Copy out every line from the records that includes "Custom".
[Available data — start]
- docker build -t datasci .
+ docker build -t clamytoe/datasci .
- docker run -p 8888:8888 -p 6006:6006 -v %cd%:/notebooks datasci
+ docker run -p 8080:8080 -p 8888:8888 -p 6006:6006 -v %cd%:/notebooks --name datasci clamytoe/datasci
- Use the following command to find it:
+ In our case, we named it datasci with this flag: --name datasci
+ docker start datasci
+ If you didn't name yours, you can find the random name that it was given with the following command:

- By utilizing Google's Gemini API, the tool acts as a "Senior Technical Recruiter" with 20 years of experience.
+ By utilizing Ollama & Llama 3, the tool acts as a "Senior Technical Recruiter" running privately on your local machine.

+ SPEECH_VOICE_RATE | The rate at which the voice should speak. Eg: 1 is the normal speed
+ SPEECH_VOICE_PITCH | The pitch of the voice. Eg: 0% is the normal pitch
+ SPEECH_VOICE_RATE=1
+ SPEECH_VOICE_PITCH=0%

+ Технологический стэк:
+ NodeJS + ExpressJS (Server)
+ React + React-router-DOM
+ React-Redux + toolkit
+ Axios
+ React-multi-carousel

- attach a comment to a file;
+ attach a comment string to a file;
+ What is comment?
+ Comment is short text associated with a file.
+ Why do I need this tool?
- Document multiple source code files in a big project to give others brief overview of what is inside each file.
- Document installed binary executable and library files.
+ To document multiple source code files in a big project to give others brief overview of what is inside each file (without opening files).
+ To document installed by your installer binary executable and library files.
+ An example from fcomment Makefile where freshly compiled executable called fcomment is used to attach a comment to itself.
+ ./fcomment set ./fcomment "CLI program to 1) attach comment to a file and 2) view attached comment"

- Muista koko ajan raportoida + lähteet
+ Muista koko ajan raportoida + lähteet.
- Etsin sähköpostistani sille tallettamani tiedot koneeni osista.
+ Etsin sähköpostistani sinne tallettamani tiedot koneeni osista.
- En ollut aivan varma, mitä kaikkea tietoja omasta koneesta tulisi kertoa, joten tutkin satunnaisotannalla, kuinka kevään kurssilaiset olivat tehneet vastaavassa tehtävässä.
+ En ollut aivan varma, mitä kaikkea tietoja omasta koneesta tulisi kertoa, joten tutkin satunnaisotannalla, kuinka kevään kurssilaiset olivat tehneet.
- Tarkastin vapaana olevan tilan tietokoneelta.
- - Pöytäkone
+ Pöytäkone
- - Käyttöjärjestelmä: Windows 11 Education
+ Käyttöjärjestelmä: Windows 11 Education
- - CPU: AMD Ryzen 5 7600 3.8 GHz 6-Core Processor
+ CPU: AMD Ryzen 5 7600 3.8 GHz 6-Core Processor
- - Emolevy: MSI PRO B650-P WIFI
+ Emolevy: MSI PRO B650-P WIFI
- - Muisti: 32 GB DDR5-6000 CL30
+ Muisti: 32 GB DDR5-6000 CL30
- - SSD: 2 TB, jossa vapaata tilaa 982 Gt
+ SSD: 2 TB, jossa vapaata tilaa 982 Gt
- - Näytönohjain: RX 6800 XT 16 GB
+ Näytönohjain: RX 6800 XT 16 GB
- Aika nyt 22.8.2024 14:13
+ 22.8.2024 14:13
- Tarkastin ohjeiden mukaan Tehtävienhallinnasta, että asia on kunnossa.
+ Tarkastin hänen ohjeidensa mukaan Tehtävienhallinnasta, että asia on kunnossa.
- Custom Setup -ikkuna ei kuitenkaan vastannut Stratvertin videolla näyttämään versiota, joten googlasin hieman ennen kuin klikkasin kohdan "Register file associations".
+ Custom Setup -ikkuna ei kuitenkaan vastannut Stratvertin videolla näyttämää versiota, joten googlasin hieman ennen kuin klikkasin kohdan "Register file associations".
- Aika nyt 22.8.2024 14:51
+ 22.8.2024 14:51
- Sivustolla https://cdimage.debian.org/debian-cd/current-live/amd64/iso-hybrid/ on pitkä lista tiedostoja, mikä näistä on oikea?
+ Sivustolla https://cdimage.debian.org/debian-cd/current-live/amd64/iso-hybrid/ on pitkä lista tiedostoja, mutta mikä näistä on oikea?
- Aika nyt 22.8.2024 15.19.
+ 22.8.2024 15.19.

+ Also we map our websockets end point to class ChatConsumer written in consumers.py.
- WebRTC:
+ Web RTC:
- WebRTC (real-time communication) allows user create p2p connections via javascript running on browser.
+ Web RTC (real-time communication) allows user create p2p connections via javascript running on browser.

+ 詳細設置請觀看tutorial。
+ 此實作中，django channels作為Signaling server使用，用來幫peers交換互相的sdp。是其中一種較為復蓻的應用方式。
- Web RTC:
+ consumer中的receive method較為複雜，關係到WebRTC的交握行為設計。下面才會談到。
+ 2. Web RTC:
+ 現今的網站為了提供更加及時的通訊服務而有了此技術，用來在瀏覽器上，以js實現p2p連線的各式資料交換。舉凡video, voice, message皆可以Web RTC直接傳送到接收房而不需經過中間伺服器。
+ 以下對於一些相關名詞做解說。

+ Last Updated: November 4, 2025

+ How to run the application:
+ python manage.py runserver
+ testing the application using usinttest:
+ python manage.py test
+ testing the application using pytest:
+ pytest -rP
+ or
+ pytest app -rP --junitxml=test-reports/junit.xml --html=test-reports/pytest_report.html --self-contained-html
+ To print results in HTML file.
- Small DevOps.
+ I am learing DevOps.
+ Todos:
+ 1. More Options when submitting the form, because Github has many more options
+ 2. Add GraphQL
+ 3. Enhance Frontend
[Available data — finish]
= Response area =
- Custom Setup -ikkuna ei kuitenkaan vastannut Stratvertin videolla näyttämään versiota, joten googlasin hieman ennen kuin klikkasin kohdan "Register file associations".
+ Custom Setup -ikkuna ei kuitenkaan vastannut Stratvertin videolla näyttämää versiota, joten googlasin hieman ennen kuin klikkasin kohdan "Register file associations".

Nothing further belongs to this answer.